Records for processing:
---+---

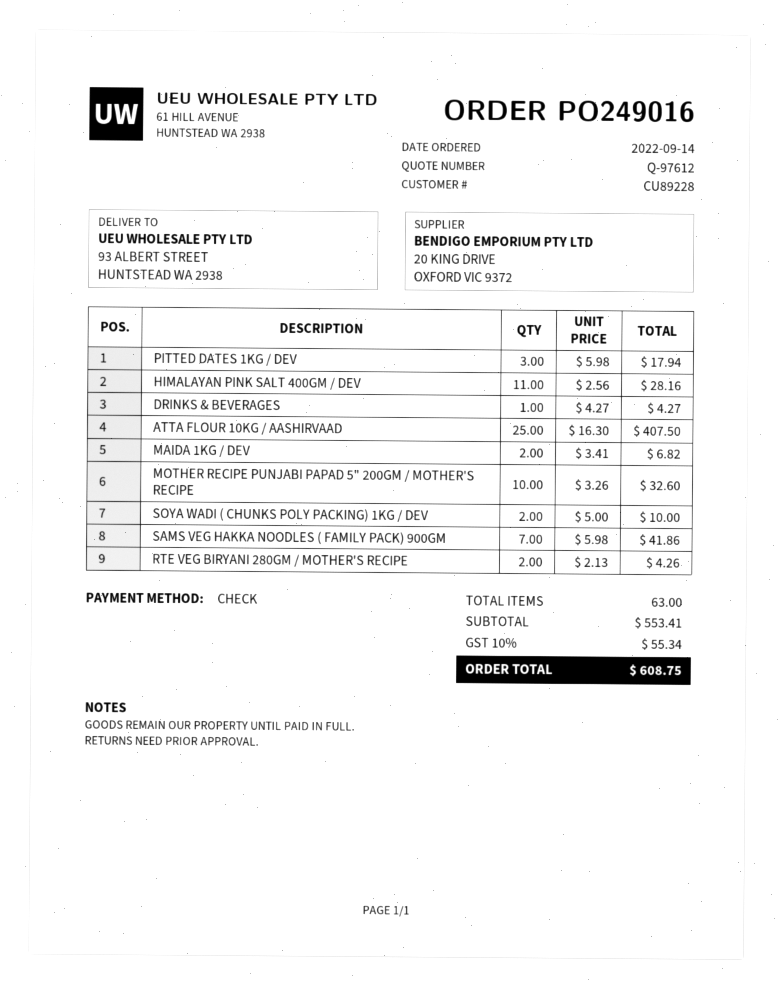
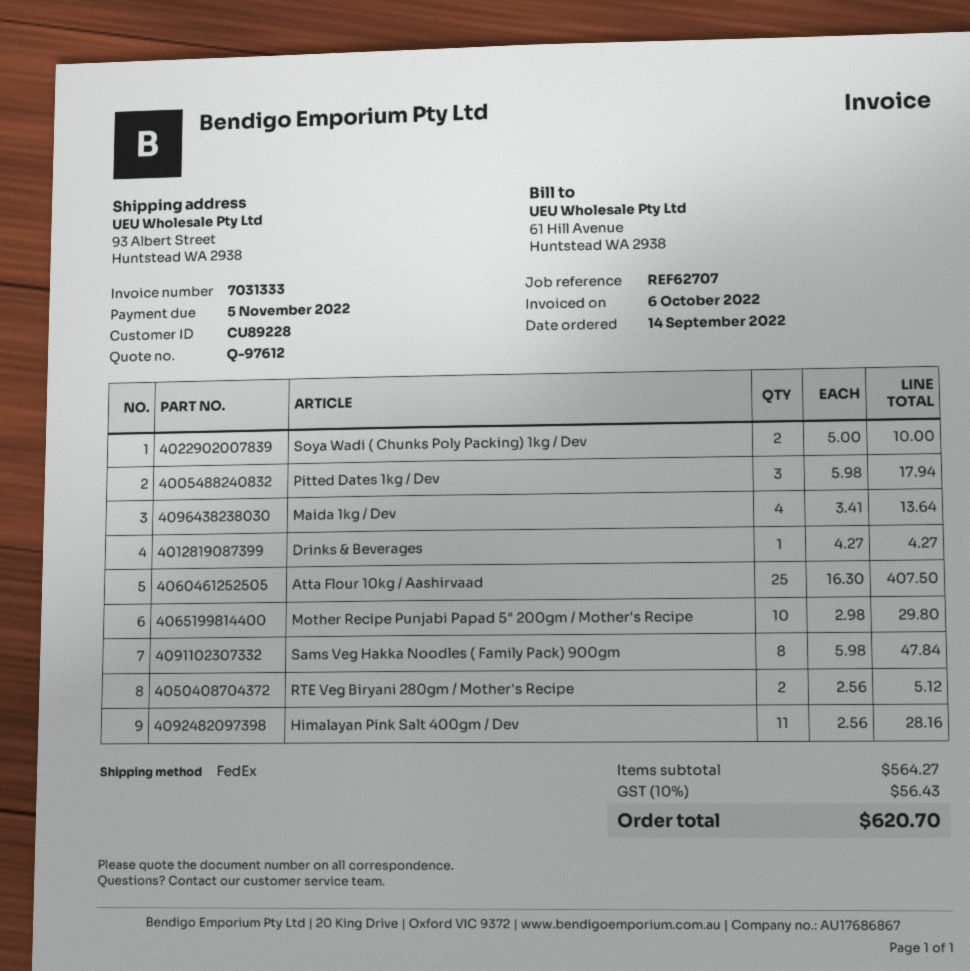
MAIDA 1KG / DEV: 2 x 3.41 = 6.82 -> 4 x 3.41 = 13.64
MOTHER RECIPE PUNJABI PAPAD 5" 200GM / MOTHER'S RECIPE: 10 x 3.26 = 32.60 -> 10 x 2.98 = 29.80
SAMS VEG HAKKA NOODLES ( FAMILY PACK) 900GM: 7 x 5.98 = 41.86 -> 8 x 5.98 = 47.84
RTE VEG BIRYANI 280GM / MOTHER'S RECIPE: 2 x 2.13 = 4.26 -> 2 x 2.56 = 5.12
subtotal: 553.41 -> 564.27
tax: 10% = 55.34 -> 10% = 56.43
total: 608.75 -> 620.70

---+---

Only the lines from the one containing "SAMS VEG HAKKA" through the end of the material belong in the answer, each restated word for word.

SAMS VEG HAKKA NOODLES ( FAMILY PACK) 900GM: 7 x 5.98 = 41.86 -> 8 x 5.98 = 47.84
RTE VEG BIRYANI 280GM / MOTHER'S RECIPE: 2 x 2.13 = 4.26 -> 2 x 2.56 = 5.12
subtotal: 553.41 -> 564.27
tax: 10% = 55.34 -> 10% = 56.43
total: 608.75 -> 620.70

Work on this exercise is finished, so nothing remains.